#### Task:
Which of the lines below hold the word "from"? Pull each of them out.

Difference listings
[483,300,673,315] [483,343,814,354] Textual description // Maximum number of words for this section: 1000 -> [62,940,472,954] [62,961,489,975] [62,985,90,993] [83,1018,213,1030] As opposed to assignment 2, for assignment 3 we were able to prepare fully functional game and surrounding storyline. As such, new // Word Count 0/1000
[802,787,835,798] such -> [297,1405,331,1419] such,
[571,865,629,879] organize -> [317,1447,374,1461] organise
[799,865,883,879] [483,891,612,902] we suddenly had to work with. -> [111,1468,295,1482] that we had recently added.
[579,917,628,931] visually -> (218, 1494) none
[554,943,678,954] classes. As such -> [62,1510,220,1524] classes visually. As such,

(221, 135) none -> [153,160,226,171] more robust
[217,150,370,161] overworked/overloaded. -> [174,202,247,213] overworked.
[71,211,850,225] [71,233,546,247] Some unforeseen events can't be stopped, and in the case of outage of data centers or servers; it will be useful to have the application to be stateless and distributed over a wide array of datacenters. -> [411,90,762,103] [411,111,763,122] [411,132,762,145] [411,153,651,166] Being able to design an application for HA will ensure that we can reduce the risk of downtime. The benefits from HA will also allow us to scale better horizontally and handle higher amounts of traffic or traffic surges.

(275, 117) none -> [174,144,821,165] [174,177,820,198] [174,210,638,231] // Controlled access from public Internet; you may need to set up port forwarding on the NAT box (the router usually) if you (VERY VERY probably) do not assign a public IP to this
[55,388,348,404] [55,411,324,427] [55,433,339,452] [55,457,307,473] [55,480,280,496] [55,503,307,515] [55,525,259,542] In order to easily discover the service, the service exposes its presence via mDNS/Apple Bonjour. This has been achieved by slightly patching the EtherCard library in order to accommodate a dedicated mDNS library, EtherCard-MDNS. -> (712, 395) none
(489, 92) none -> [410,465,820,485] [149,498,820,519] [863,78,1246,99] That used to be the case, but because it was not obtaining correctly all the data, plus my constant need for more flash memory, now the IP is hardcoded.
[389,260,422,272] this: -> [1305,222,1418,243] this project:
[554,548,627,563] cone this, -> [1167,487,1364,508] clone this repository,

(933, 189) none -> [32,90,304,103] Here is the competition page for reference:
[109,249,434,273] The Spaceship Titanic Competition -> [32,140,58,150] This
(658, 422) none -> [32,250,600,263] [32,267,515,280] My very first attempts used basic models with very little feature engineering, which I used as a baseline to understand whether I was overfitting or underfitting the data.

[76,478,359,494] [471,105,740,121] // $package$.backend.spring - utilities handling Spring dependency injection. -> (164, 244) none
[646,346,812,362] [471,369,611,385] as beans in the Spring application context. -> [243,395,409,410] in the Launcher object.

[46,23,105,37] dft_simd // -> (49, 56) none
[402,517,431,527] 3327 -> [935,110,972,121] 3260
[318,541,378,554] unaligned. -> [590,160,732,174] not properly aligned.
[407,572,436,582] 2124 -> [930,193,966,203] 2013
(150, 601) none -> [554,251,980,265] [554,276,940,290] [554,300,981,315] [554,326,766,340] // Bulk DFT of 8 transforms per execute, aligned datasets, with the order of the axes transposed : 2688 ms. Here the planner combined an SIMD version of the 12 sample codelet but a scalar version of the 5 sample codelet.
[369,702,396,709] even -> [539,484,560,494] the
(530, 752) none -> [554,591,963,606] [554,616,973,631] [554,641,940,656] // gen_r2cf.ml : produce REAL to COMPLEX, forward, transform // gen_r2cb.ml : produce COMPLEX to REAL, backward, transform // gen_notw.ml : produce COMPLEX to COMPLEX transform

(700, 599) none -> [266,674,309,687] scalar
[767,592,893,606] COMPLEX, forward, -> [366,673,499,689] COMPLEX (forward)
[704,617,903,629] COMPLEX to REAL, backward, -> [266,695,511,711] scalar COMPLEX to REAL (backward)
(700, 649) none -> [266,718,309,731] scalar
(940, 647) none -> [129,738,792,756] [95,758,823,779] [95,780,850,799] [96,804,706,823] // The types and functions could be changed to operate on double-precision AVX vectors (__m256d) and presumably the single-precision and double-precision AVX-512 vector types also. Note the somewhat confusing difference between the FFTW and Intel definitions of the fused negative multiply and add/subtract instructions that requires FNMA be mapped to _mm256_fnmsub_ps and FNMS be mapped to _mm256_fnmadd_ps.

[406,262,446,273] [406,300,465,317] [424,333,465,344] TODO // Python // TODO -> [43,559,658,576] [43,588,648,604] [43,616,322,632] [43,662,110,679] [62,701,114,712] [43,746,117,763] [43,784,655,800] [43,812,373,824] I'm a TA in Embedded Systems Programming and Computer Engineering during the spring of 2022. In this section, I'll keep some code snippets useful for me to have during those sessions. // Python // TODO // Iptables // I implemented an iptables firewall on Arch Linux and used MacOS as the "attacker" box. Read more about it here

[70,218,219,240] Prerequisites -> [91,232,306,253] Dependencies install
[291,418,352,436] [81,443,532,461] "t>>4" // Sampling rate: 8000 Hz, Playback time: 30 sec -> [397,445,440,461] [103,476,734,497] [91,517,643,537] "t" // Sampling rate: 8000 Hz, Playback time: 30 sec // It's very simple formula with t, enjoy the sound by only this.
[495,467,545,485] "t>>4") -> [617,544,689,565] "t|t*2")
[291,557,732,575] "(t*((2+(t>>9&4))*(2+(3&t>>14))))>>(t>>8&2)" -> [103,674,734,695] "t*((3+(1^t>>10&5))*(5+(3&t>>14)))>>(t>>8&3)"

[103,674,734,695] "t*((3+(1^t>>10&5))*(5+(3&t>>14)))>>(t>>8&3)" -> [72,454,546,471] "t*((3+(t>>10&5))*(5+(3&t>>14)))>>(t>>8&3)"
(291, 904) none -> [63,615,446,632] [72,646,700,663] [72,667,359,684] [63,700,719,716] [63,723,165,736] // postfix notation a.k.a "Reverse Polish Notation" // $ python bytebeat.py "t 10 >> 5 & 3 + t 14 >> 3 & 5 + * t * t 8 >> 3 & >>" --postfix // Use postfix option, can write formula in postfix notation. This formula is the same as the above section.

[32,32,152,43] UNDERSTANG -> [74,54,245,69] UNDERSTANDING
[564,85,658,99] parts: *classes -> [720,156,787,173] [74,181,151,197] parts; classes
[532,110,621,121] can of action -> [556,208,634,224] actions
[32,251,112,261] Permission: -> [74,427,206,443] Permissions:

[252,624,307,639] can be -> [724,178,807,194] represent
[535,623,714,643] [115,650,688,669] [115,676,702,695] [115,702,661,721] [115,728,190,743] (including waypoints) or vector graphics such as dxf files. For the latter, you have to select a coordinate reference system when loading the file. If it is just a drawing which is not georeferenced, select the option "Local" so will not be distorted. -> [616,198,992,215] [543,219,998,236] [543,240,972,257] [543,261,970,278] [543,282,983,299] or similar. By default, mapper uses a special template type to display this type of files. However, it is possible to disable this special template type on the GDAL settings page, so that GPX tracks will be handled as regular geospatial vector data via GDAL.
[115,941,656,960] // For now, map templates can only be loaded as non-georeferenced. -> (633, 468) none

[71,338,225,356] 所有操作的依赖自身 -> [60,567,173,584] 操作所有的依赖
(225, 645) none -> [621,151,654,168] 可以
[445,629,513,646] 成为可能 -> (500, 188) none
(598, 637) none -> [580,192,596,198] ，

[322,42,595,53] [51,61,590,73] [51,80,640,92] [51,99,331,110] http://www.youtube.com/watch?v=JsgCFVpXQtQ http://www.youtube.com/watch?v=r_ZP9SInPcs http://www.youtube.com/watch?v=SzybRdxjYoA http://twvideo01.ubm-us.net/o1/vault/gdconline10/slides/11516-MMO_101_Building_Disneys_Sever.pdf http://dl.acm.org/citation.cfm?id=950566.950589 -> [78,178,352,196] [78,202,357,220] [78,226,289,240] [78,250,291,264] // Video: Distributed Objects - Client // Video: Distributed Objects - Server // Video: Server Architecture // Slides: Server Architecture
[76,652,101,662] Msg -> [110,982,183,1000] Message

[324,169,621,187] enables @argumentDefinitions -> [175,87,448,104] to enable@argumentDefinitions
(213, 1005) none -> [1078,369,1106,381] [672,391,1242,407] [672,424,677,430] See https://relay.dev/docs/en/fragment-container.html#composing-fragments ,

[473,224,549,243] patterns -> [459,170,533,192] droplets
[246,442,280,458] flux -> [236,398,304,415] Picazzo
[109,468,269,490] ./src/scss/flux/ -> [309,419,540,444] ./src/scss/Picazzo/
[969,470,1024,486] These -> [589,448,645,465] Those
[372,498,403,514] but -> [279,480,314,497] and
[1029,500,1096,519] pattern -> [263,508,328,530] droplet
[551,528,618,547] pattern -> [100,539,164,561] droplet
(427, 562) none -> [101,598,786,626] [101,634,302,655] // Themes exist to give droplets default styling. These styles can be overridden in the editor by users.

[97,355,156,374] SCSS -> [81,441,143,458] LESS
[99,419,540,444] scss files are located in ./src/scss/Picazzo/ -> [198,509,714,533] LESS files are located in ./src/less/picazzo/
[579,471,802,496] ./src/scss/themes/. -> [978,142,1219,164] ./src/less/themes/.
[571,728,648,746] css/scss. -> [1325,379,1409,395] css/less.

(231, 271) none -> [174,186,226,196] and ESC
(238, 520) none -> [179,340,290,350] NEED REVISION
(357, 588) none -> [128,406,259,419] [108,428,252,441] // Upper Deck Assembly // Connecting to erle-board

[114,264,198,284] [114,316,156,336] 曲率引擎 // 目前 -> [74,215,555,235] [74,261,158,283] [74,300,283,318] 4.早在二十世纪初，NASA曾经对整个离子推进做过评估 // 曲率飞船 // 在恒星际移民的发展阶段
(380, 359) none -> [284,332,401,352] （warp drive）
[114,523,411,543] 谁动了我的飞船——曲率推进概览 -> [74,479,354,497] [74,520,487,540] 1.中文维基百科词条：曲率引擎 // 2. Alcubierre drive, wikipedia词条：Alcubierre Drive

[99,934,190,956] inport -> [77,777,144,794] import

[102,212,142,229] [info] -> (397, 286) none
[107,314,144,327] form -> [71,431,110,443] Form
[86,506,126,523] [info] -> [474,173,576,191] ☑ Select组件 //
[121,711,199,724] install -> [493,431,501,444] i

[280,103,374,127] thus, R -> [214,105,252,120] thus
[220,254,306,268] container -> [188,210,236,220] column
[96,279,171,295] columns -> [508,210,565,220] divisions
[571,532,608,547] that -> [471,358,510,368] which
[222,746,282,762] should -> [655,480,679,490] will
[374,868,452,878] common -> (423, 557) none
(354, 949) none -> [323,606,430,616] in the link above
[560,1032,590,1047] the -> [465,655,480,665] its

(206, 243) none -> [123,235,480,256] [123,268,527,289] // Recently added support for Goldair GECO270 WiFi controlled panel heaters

#### Result:
[71,211,850,225] [71,233,546,247] Some unforeseen events can't be stopped, and in the case of outage of data centers or servers; it will be useful to have the application to be stateless and distributed over a wide array of datacenters. -> [411,90,762,103] [411,111,763,122] [411,132,762,145] [411,153,651,166] Being able to design an application for HA will ensure that we can reduce the risk of downtime. The benefits from HA will also allow us to scale better horizontally and handle higher amounts of traffic or traffic surges.
(275, 117) none -> [174,144,821,165] [174,177,820,198] [174,210,638,231] // Controlled access from public Internet; you may need to set up port forwarding on the NAT box (the router usually) if you (VERY VERY probably) do not assign a public IP to this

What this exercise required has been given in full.